A continuación, habló la oficialista Silvana Giudici, que además de proponer a Arabia para la vicepresidencia de la comisión, hizo un discurso en el cargó duramente contra el Estado de Palestina, al que definió como “terrorista”. “Y esa es la diferencia entre buscar la paz y poner límites”, expresó y Valdés la cruzó: “Es un Estado reconocido por el Estado argentino”. “De lo que estamos hablando es de un Estado terrorista que nos puso dos bombas”, retrucó Giudici y se limitó a decir que no quería discutir la cuestión.
“No puedo dejar pasar por alto declaraciones que se dijeron”, recogió el guante la diputada de Unión por la Patria Kelly Olmos, quien sostuvo que cree “en el Mercosur como un ámbito para imponer una política de paz en América Latina”.
“Mi familia fue diezmada en la Segunda Guerra Mundial, en los campos de concentración del nazismo. Yo hoy no diría que el Estado alemán es un Estado terrorista o un Estado nazi, porque sé distinguir entre lo que es el Estado, el gobierno y el pueblo.
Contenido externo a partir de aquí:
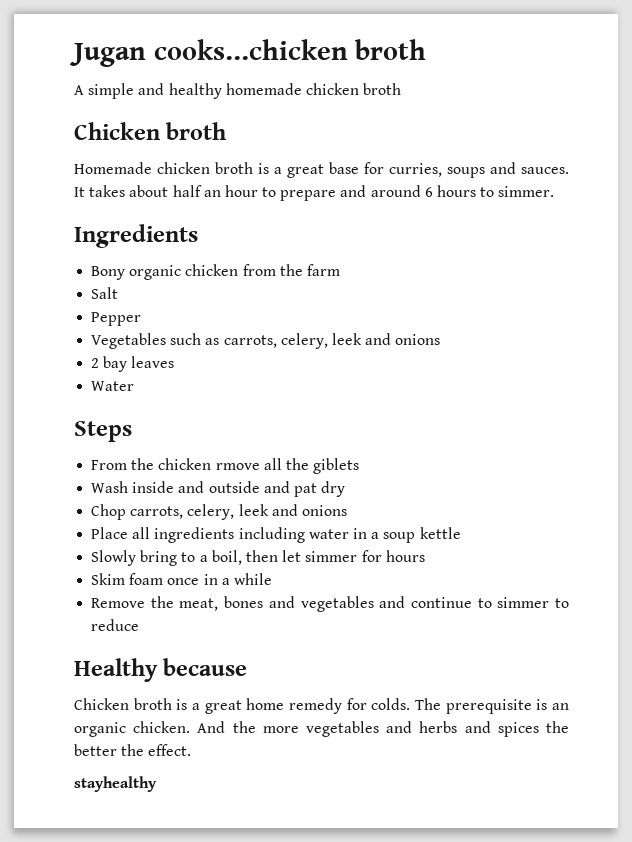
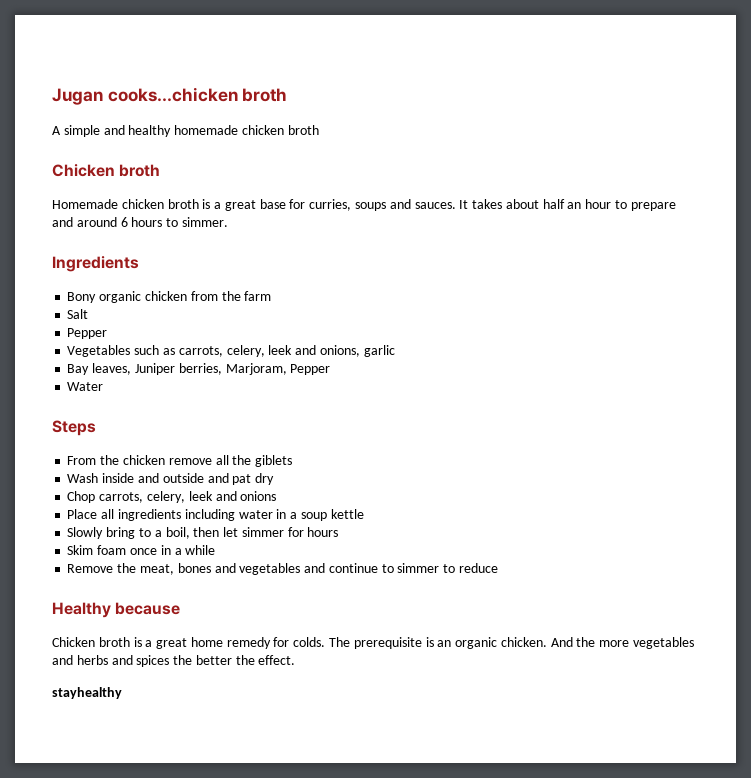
[395,334,441,345] [91,356,175,372] onions // 2 bay leaves -> [319,345,395,357] [67,363,331,375] onions, garlic // Bay leaves, Juniper berries, Marjoram, Pepper
[215,463,260,470] rmove -> [168,458,212,465] remove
Y para mí no hay pueblos que puedan ser enemigos, lo que hay son gobiernos que usufructúan la guerra como un mecanismo destinado a satisfacer intereses poco alineados con el pueblo”, manifestó.
Finalmente, el jefe de UP, Germán Martínez, aclaró que “no estamos solo en una comisión de debate comercial; tenemos que permitirnos poder debatir otras cosas”. “No impidamos que se debata en la Cámara de Diputados”, pidió y sugirió que sería bueno que la Comisión de Relaciones Exteriores pueda convocar a debatir sobre la posición de Argentina respecto a la guerra y sus alineamientos. “Es un debate impostergable”, cerró.